Une telle conception favorise le passage à l’acte. Et pas seulement contre la police: contre les enseignants, contre les médecins, contre les commerçants, contre les pompiers. Rien n’est sacré, le tout est de ne pas se faire prendre. Et si l’on se fait prendre, on trouvera bien des gens pour dire que c’est la faute “à l’environnement”, “à la précarité”, “à la misère”… et de demander la relaxe du délinquant.

– 0 –

Nous voilà arrivés à la fin de cette tragédie en quatre actes. Qui s’est produite en 2005 un peu partout, qui se produit aujourd’hui à Firminy et qui continuera à se reproduire aussi longtemps que notre société – et particulièrement nos classes moyennes boboisées – continueront à répandre une idéologie compassionnelle et victimiste. Les quartiers ont besoin d’exigence, de travail, d’ordre, de sécurité, en un mot, de République. Les jeunes n’ont pas besoin d’être maternés et justifiés en permanence par le discours de la victime.

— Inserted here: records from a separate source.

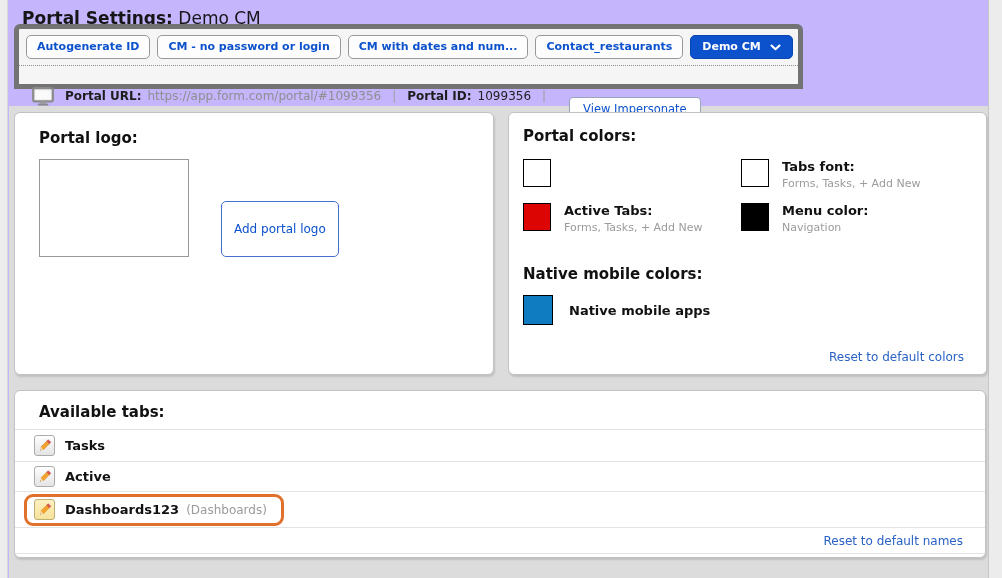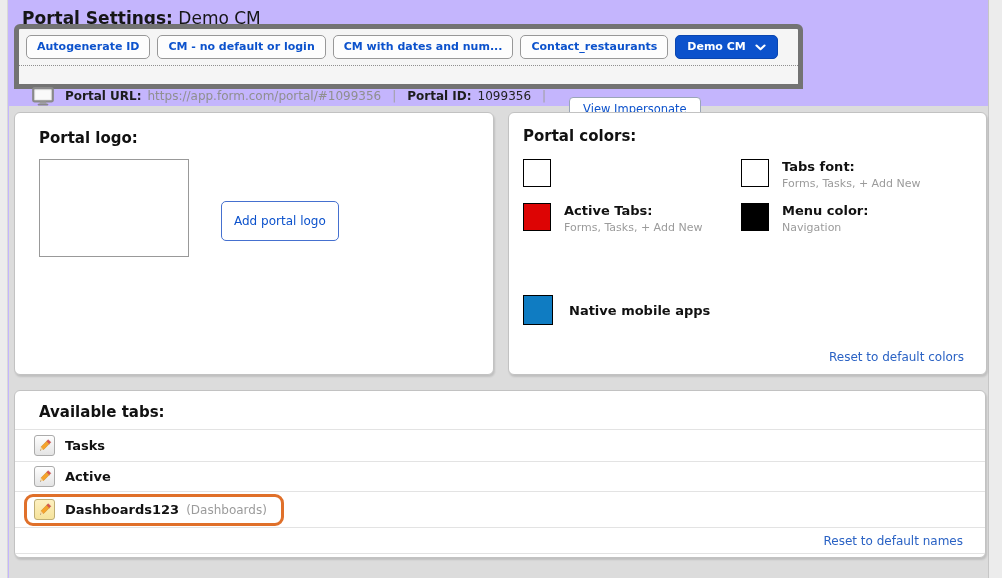--- a/index.html
+++ b/index.html
@@ -43,21 +43,21 @@
   #logo-panel   { left:14px;  top:112px; width:480px; height:263px; }
   #colors-panel { left:508px; top:112px; width:479px; height:263px; }
   #tabs-panel   { left:14px;  top:390px; width:972px; height:168px; }
   .panel-heading { font-weight:bold; font-size:15px; color:#111; white-space:nowrap; }
 
   
   .logo-heading { position:absolute; left:24px; top:16px; }
   .logo-box { position:absolute; left:24px; top:46px; width:150px; height:98px; border:1px solid #999; background:#fff; }
   .add-logo-btn {
     position:absolute; left:206px; top:88px; background:#fff; cursor:pointer;
-    border:1px solid #4570cf; border-radius:5px; color:#0c52cc; font-size:12px; padding:12px 12px; font-family:inherit;
+    border:1px solid #4570cf; border-radius:5px; color:#0c52cc; font-size:12px; padding:20px 12px; font-family:inherit;
   }
 
   
   .colors-heading { position:absolute; left:14px; top:14px; }
   .color-item { position:absolute; display:flex; gap:13px; }
   .ci-0 { left:14px;  top:46px; }
   .ci-1 { left:232px; top:46px; }
   .ci-2 { left:14px;  top:90px; }
   .ci-3 { left:232px; top:90px; }
   .swatch { width:28px; height:28px; border:1px solid #000; flex:none; cursor:pointer; }
@@ -98,21 +98,21 @@
   <div class="edge-right"></div>
 
   <div class="page-title">
     <span class="b">Portal Settings:</span>
     <span>Demo CM</span>
   </div>
 
   <div class="toolbar">
     <div class="tabs-row">
       <button class="ptab">Autogenerate ID</button>
-      <button class="ptab">CM - no default or login</button>
+      <button class="ptab">CM - no password or login</button>
       <button class="ptab">CM with dates and num...</button>
       <button class="ptab">Contact_restaurants</button>
       <button class="ptab active">
         <span>Demo CM</span>
         <span style="display:inline-flex;">
           <svg width="11" height="7" viewBox="0 0 11 7">
               <path d="M1.5 1.5 L5.5 5.2 L9.5 1.5" stroke="#ffffff" stroke-width="2.1" fill="none" stroke-linecap="round" stroke-linejoin="round"></path>
             </svg>
         </span>
       </button>
@@ -163,20 +163,21 @@
       </div>
     </div>
     <div class="color-item ci-3">
       <div class="swatch" style="background-color: rgb(0, 0, 0);"></div>
       <div>
         <div class="color-label">Menu color:</div>
         <div class="color-sub">Navigation</div>
       </div>
     </div>
 
+    <div class="panel-heading native-heading">Native mobile colors:</div>
     <div class="native-item">
       <div class="native-swatch" style="background-color: rgb(15, 124, 194);"></div>
       <div class="native-label">Native mobile apps</div>
     </div>
 
     <a class="reset-link reset-colors">Reset to default colors</a>
   </div>
 
   <div class="panel" id="tabs-panel">
     <div class="panel-heading tabs-heading">Available tabs:</div>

Les jeunes ont besoin qu’on leur dise – et qu’on leur prouve – que la vie n’est pas un jeu vidéo, que le mérite et le travail sont récompensés et le vice et le crime sont punis. Que malgré les inégalités sociales – qui existent et qui existeront au moins aussi longtemps que le capitalisme sera avec nous – et malgré les oiseaux de mauvais augure du misérabilisme, on peut se faire honnêtement une vie digne en France par son travail et par son effort.

Descartes

(1) Mais présente l’avantage d’offrir du boulot à de centaines de “médiateurs” et autres “éducateurs” dont le rôle est de proposer aux “djeunes” toutes sortes d’activités censées leur permettre de “s’exprimer” avec d’autres outils.

(2) “Comprendre les émeutes de novembre 2005”, Centre d’analyse stratégique, novembre 2006. Il y a plusieurs cahiers concernant les différents quartiers (Saint-Denis, Aulnay sous bois…). Consultables sur www.strategie.gouv.fr

(3) “Comprendre les émeutes de novembre 2005: l’exemple d’Aulnay sous bois”, page 33

(4) Depuis l’aube de l’humanité, le feu et la destruction par le feu ont un caractère ludique incontestable. Les feux de la Saint-Jean et l’incinération de l’effigie du Carnaval sont des bons exemples de ce fait.

(5) Il n’est pas inutile de rappeler que les émeutes de Los Angeles en 1992, provoqués par l’acquittement des policiers accusés d’avoir battu Rodney King pendant un banal contrôle, ont fait 53 morts et 2000 blessés.

(6) Je laisse de côté un élément important: la manipulation des “jeunes” par des bandes criminelles, qui ont tout intérêt à provoquer ces flambées de violence pour dissuader la police d’entrer dans leurs quartiers et de s’intéresser de trop près à leur trafics. Ne soyons pas angéliques, il se passe de drôles de choses dans certains escaliers, et on voit dans la cité quelquefois des Mercedes flambant neuves… qui ne se font jamais brûler. Étonnant, non ?

(7) En particulier, on voit des enseignants ou des éducateurs qui ont connaissance de trafics ou d’autres actes délicteux, et qui s’abstiennent d’en informer l’autorité compétente. On voit mal comment les institutions peuvent tenir le discours du respect des lois si les fonctionnaires qui représentent l’institution prennent des libertés dans ce domaine.